Task details =>
For this exercise, the lines from the one with "width: 179px ->" through the final line of the data below are to be transcribed exactly, and pictures are to be skipped.

(Code change snippets)
[Start of section]

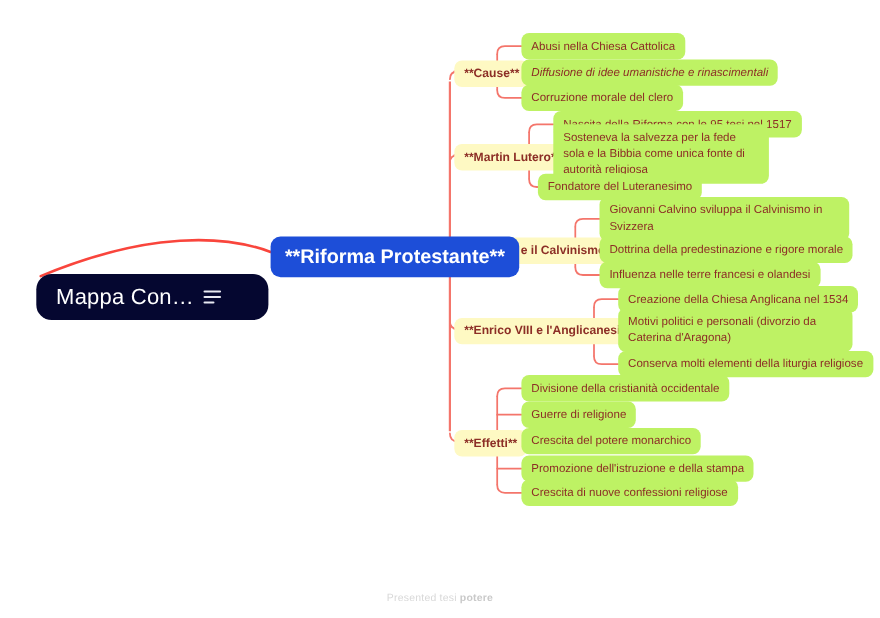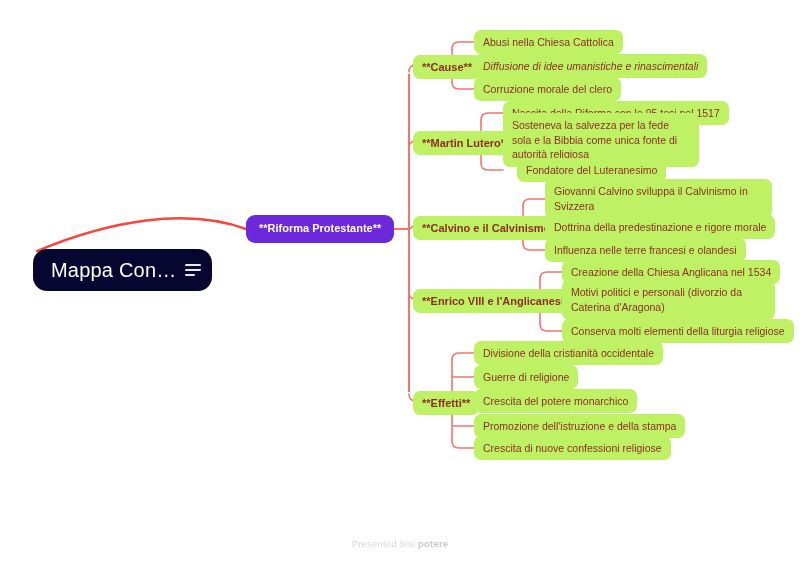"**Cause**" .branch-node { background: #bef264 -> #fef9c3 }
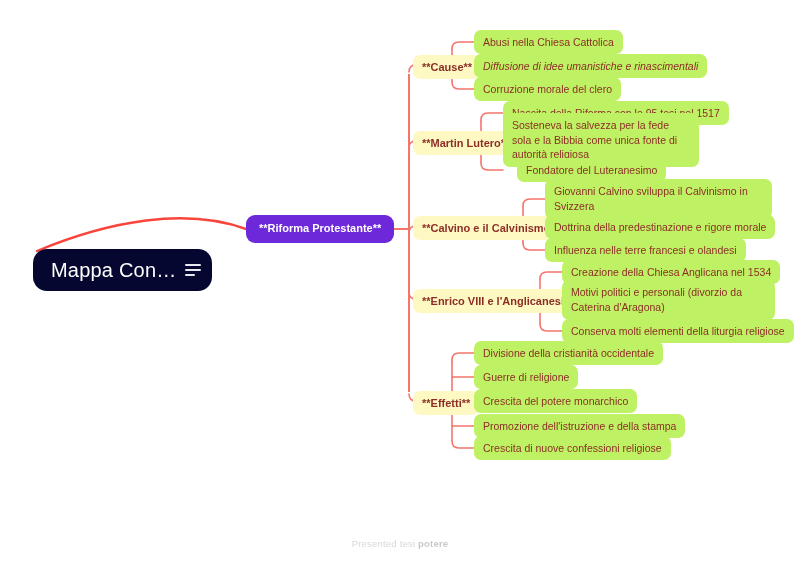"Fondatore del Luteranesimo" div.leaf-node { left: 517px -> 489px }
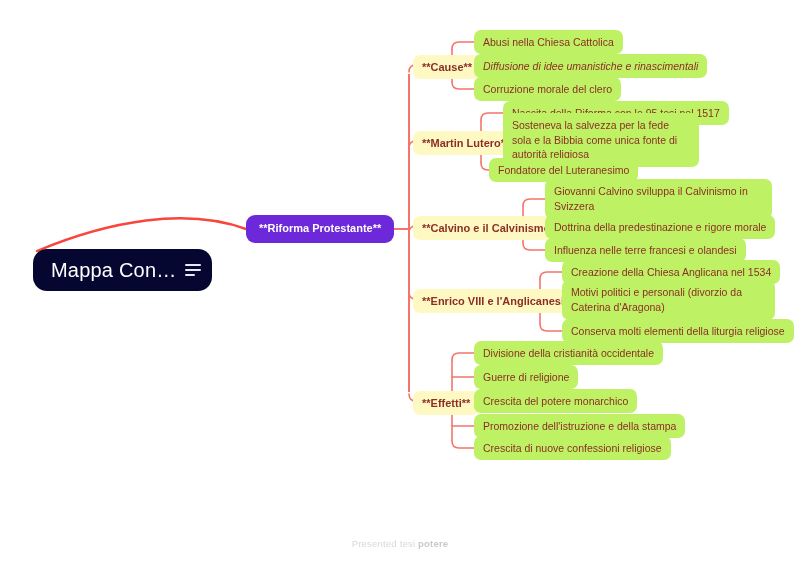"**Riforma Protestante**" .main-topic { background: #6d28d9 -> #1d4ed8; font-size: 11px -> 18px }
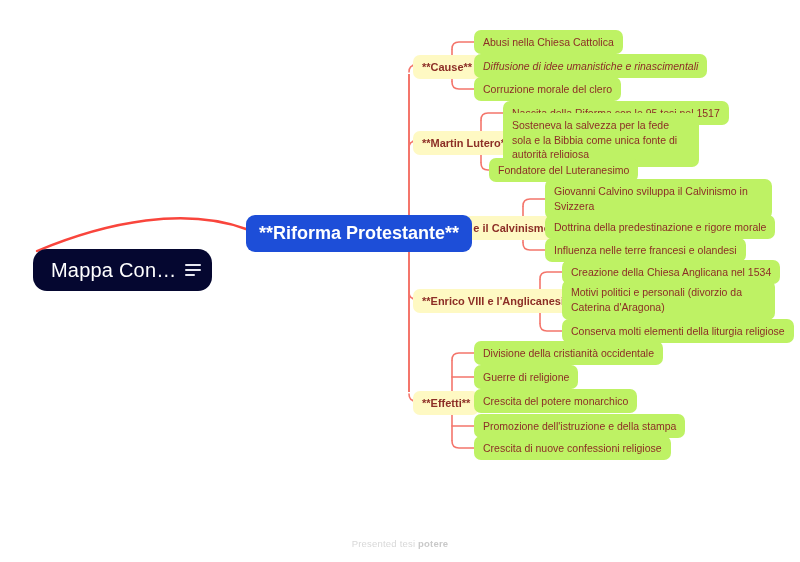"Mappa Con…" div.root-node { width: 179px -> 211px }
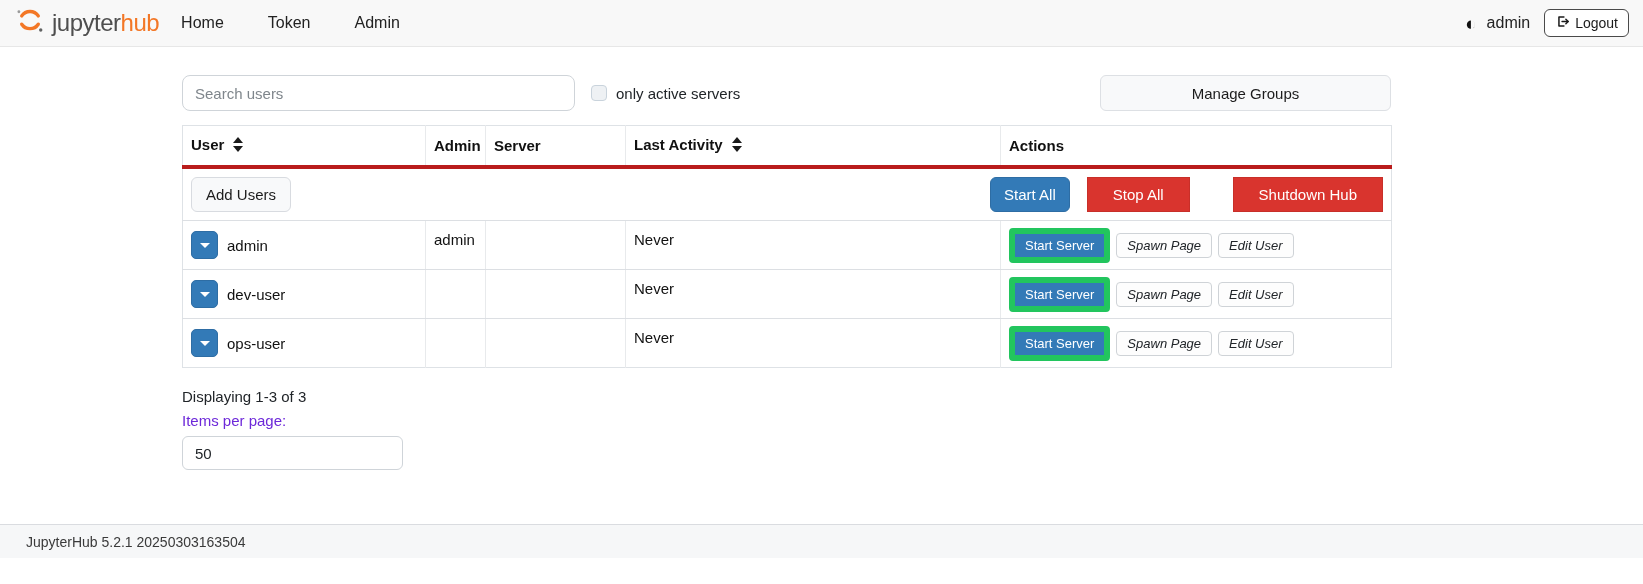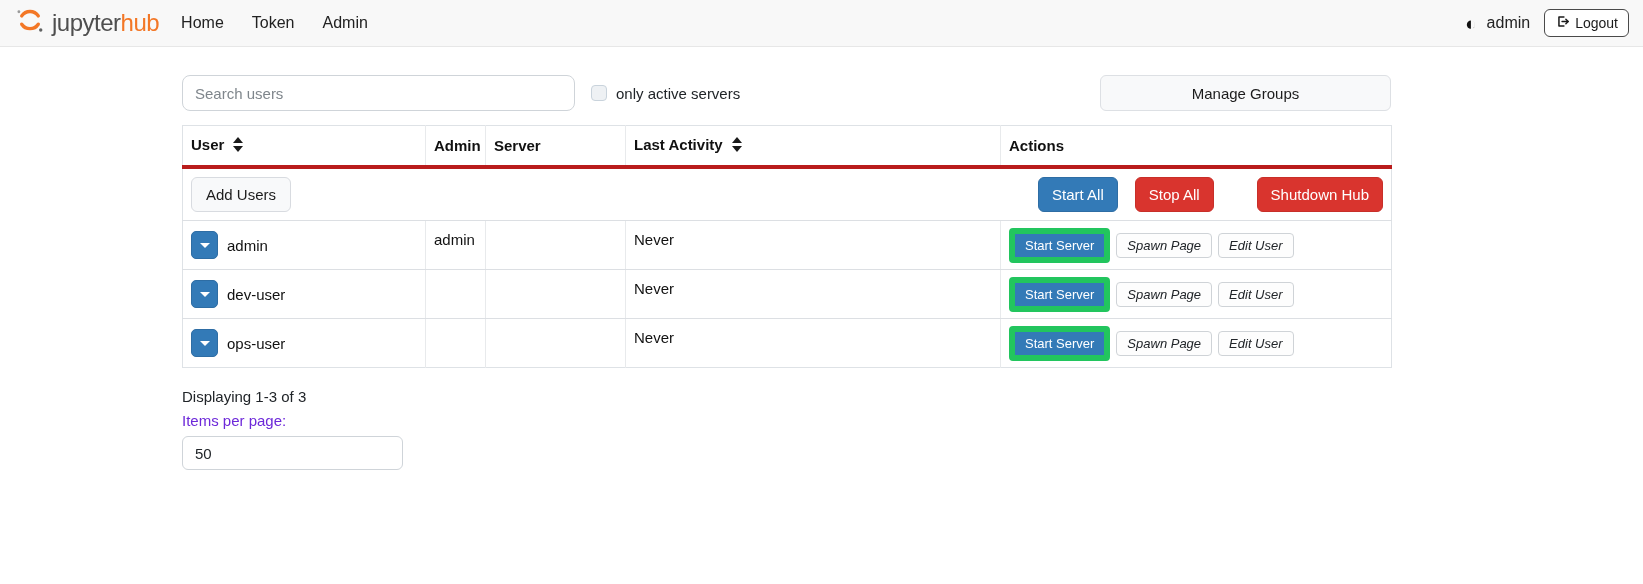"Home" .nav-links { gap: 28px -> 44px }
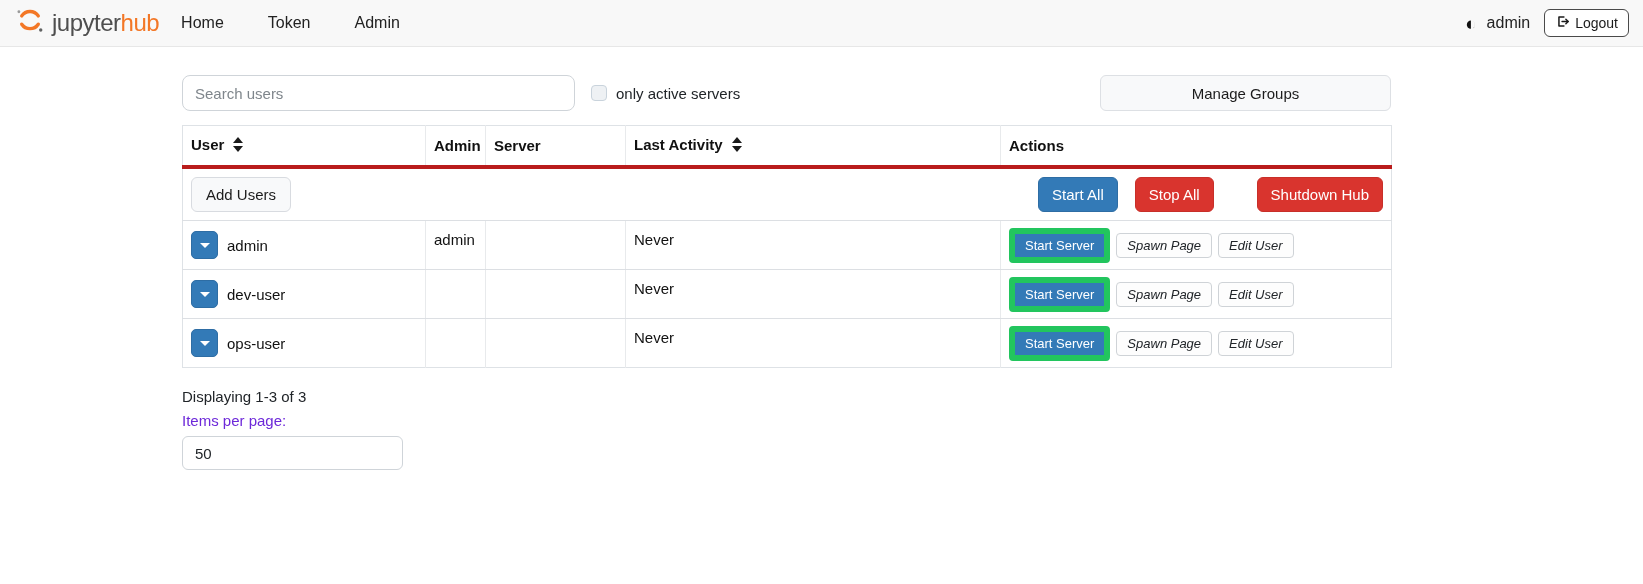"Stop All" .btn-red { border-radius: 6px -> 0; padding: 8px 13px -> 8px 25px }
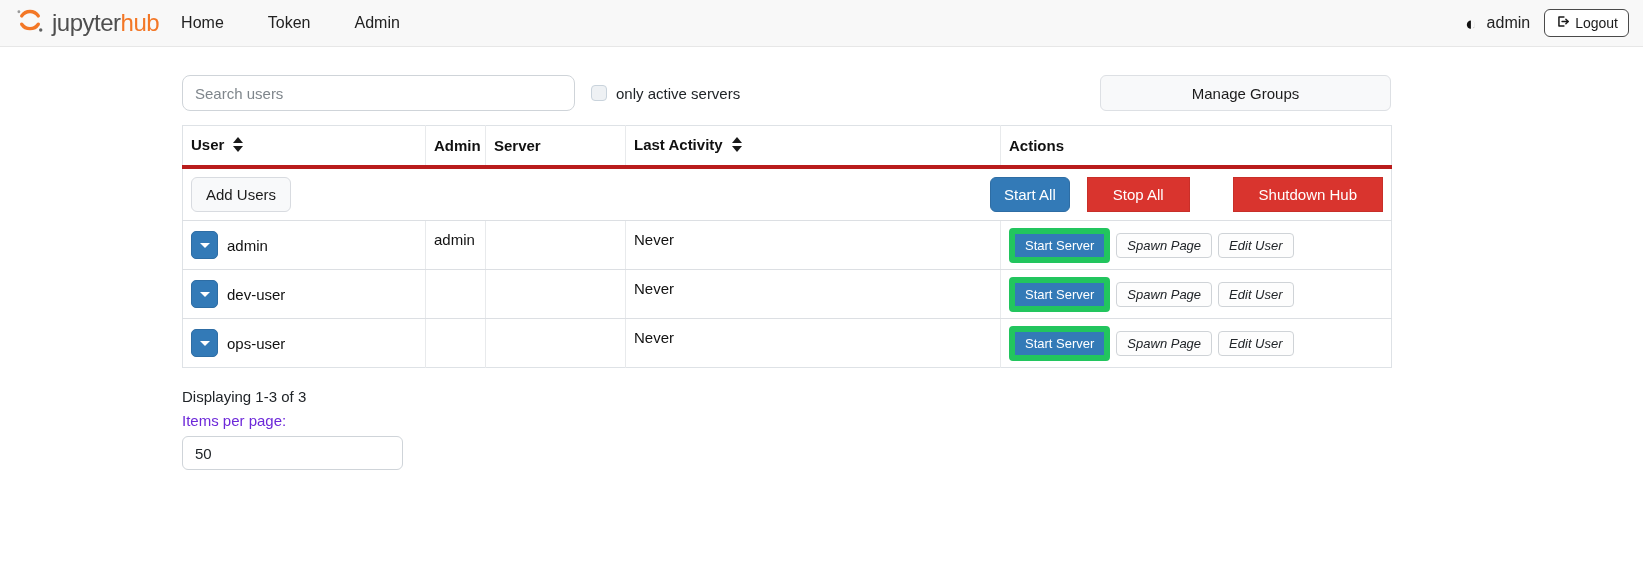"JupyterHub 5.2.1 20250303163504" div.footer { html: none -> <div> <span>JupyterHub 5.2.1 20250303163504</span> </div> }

[End of section]

Written solution =>
"Mappa Con…" div.root-node { width: 179px -> 211px }
"Home" .nav-links { gap: 28px -> 44px }
"Stop All" .btn-red { border-radius: 6px -> 0; padding: 8px 13px -> 8px 25px }
"JupyterHub 5.2.1 20250303163504" div.footer { html: none -> <div> <span>JupyterHub 5.2.1 20250303163504</span> </div> }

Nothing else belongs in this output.